9. Uyuni Salt Flat, Bolivia
The Uyuni Salt Flat’s white and arid surface is truly a breathtaking and otherworldly sight. Once upon a time, it housed a prehistoric lake that eventually dried up, leaving behind the over 10km² of panoramic salt formations that persist till this day (it’s estimated to contain 10 billion tonnes of salt in total, of which less than 25,000 tonnes are harvested each year). The salt flat is also home to several species of flamingos and functions as a major transport route across the Altiplano region of Bolivia. However, due to its arid and inhospitable climate, you won’t find much in the way of vegetation.
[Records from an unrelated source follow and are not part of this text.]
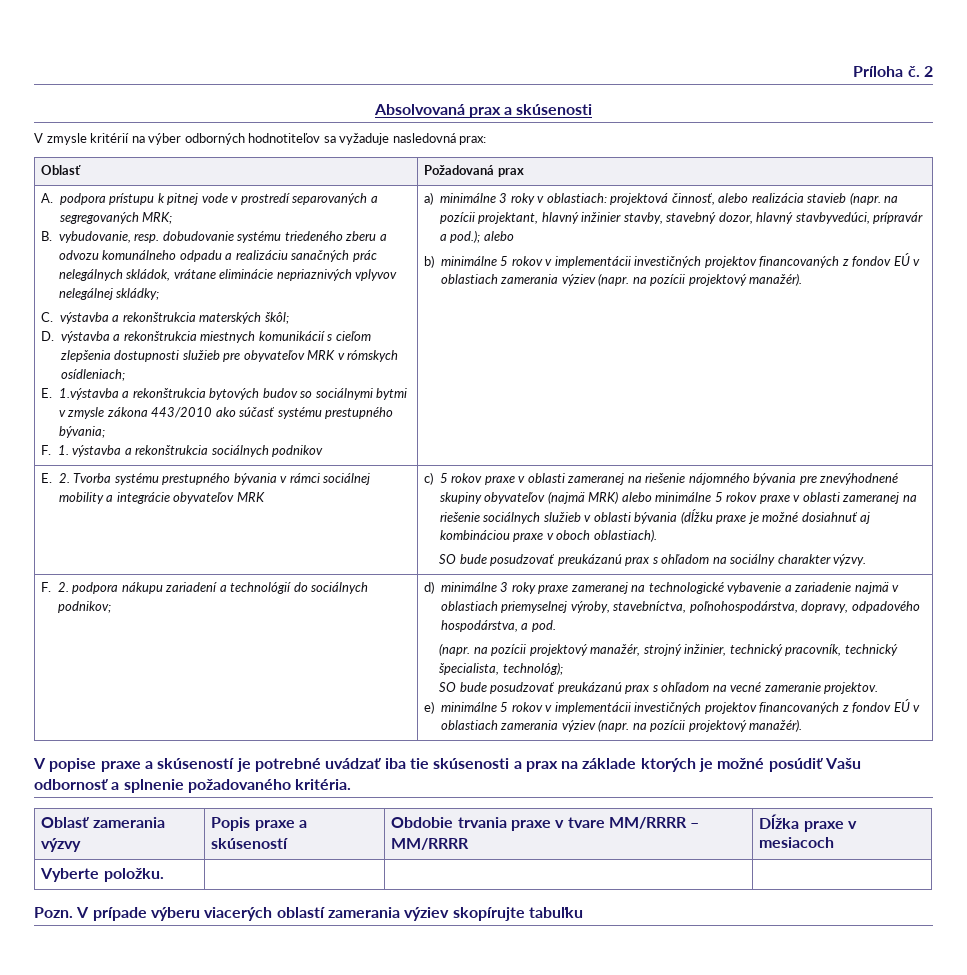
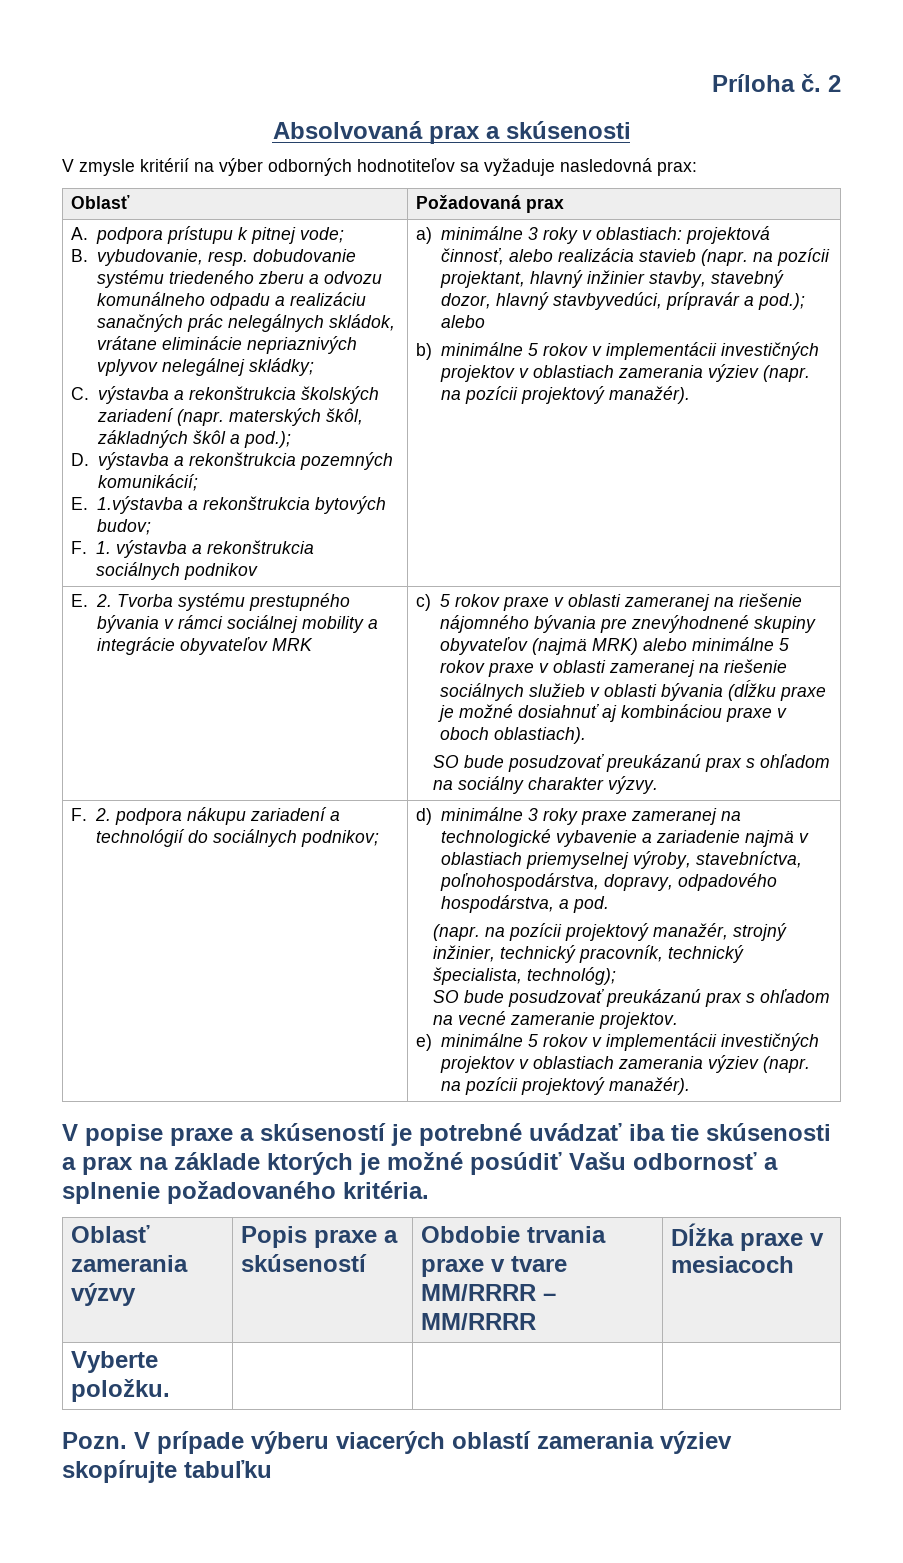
- A. podpora prístupu k pitnej vode v prostredí separovaných a segregovaných MRK;
+ A. podpora prístupu k pitnej vode;
- C. výstavba a rekonštrukcia materských škôl;
- D. výstavba a rekonštrukcia miestnych komunikácií s cieľom zlepšenia dostupnosti služieb pre obyvateľov MRK v rómskych osídleniach;
+ C. výstavba a rekonštrukcia školských zariadení (napr. materských škôl, základných škôl a pod.);
+ D. výstavba a rekonštrukcia pozemných komunikácií;
- E. 1.výstavba a rekonštrukcia bytových budov so sociálnymi bytmi v zmysle zákona 443/2010 ako súčasť systému prestupného bývania;
+ E. 1.výstavba a rekonštrukcia bytových budov;
- b) minimálne 5 rokov v implementácii investičných projektov financovaných z fondov EÚ v oblastiach zamerania výziev (napr. na pozícii projektový manažér).
+ b) minimálne 5 rokov v implementácii investičných projektov v oblastiach zamerania výziev (napr. na pozícii projektový manažér).
- e) minimálne 5 rokov v implementácii investičných projektov financovaných z fondov EÚ v oblastiach zamerania výziev (napr. na pozícii projektový manažér).
+ e) minimálne 5 rokov v implementácii investičných projektov v oblastiach zamerania výziev (napr. na pozícii projektový manažér).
Various movies including The Fall (2006) and Star Wars: The Last Jedi (2017) have also been filmed here.
10. Lanai, Hawaii
While tourist flock to Waikiki Beach, you can ditch the main island for Lanai. As the smallest of the publicly accessible inhabited Hawaiian islands, it tends to fly under the radar compared to its flasher neighbours such as the Big Island, Kauai and Maui – but that certainly doesn’t mean there isn’t much to see and do here. The island’s nickname is the Pineapple Island, a nod to its history as it was once was home to a plantation that produced 75 per cent of the world’s pineapples. Pay a visit to Shipwreck Beach, where you’ll be able to glimpse the wreck of the YOGN 42 vessel offshore; and while away entire afternoons at the many beaches and scenic lookout points across the island. Do note that given the lack of paved roads throughout Lanai, you’ll need a four-wheel drive vehicle (and a good sense of direction) to get around.
Given that most of these destinations are not accustomed to receiving large numbers of tourists, do pay extra mind to practicing sustainable and ethical tourism while you’re there and remember to always be respectful of local customs and cultures.